(What is required):
For the records that follow, please set down exactly the lines between the one holding "-> [152,601,225,615] [72,622,169,636]" and the one holding "(722, 236) none", inclusive, and only those.

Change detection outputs
* * * * *
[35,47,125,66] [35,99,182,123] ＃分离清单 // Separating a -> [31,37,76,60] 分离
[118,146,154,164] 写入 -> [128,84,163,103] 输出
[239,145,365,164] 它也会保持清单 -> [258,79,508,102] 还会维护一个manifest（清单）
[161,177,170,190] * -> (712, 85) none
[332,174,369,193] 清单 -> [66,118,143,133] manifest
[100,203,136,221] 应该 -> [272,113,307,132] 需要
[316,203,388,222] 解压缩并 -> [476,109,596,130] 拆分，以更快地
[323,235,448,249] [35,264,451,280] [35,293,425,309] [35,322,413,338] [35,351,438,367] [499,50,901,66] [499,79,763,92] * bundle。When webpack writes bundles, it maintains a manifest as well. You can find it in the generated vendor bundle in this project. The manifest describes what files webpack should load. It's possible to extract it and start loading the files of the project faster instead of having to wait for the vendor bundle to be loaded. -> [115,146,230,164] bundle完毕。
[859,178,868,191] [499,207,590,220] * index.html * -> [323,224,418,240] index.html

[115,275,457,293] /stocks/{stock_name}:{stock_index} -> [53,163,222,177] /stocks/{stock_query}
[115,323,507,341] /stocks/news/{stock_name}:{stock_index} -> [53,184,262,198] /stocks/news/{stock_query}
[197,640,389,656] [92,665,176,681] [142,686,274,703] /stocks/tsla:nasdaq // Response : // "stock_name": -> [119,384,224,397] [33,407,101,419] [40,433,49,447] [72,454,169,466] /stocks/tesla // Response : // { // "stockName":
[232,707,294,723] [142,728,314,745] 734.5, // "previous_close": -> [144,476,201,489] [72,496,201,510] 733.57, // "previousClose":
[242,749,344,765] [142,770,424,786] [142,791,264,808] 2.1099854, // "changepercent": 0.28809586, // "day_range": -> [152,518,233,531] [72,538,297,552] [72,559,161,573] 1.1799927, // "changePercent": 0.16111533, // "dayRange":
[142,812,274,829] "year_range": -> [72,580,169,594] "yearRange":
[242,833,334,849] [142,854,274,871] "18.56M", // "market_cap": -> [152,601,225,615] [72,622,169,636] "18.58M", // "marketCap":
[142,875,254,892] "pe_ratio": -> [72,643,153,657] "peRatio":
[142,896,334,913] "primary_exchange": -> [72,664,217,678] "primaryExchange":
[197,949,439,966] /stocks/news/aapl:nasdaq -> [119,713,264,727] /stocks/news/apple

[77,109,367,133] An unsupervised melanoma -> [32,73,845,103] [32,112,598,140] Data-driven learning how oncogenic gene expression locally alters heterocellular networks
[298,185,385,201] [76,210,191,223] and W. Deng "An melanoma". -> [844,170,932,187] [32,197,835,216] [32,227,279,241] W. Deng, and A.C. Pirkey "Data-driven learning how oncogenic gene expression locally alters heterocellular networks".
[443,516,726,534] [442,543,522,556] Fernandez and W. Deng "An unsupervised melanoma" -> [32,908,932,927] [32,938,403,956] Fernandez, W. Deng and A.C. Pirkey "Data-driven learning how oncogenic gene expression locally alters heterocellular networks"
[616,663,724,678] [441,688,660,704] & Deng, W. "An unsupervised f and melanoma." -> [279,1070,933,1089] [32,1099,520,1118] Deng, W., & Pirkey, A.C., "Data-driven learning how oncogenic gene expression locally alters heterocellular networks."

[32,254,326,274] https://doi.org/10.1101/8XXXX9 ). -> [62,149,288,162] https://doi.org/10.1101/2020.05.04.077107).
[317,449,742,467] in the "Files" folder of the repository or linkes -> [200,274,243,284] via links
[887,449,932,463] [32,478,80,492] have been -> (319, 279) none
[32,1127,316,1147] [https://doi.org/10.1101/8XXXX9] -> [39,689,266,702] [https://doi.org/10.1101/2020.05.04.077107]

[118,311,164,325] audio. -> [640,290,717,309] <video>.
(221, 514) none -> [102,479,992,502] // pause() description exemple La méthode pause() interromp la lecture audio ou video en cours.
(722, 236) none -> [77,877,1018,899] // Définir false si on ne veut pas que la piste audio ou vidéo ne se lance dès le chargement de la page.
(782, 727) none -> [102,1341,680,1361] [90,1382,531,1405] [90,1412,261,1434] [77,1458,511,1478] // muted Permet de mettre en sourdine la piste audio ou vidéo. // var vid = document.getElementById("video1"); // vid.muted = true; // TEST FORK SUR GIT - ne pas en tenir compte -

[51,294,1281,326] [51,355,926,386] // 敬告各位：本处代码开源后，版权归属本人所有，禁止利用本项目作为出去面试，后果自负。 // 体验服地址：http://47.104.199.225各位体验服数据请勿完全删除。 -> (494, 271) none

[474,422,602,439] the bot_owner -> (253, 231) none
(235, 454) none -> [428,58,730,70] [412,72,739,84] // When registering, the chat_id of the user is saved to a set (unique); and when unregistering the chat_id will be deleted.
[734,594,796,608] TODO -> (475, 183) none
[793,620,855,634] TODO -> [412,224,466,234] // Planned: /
* * * * *
(Reply to the exercise):
[242,833,334,849] [142,854,274,871] "18.56M", // "market_cap": -> [152,601,225,615] [72,622,169,636] "18.58M", // "marketCap":
[142,875,254,892] "pe_ratio": -> [72,643,153,657] "peRatio":
[142,896,334,913] "primary_exchange": -> [72,664,217,678] "primaryExchange":
[197,949,439,966] /stocks/news/aapl:nasdaq -> [119,713,264,727] /stocks/news/apple

[77,109,367,133] An unsupervised melanoma -> [32,73,845,103] [32,112,598,140] Data-driven learning how oncogenic gene expression locally alters heterocellular networks
[298,185,385,201] [76,210,191,223] and W. Deng "An melanoma". -> [844,170,932,187] [32,197,835,216] [32,227,279,241] W. Deng, and A.C. Pirkey "Data-driven learning how oncogenic gene expression locally alters heterocellular networks".
[443,516,726,534] [442,543,522,556] Fernandez and W. Deng "An unsupervised melanoma" -> [32,908,932,927] [32,938,403,956] Fernandez, W. Deng and A.C. Pirkey "Data-driven learning how oncogenic gene expression locally alters heterocellular networks"
[616,663,724,678] [441,688,660,704] & Deng, W. "An unsupervised f and melanoma." -> [279,1070,933,1089] [32,1099,520,1118] Deng, W., & Pirkey, A.C., "Data-driven learning how oncogenic gene expression locally alters heterocellular networks."

[32,254,326,274] https://doi.org/10.1101/8XXXX9 ). -> [62,149,288,162] https://doi.org/10.1101/2020.05.04.077107).
[317,449,742,467] in the "Files" folder of the repository or linkes -> [200,274,243,284] via links
[887,449,932,463] [32,478,80,492] have been -> (319, 279) none
[32,1127,316,1147] [https://doi.org/10.1101/8XXXX9] -> [39,689,266,702] [https://doi.org/10.1101/2020.05.04.077107]

[118,311,164,325] audio. -> [640,290,717,309] <video>.
(221, 514) none -> [102,479,992,502] // pause() description exemple La méthode pause() interromp la lecture audio ou video en cours.
(722, 236) none -> [77,877,1018,899] // Définir false si on ne veut pas que la piste audio ou vidéo ne se lance dès le chargement de la page.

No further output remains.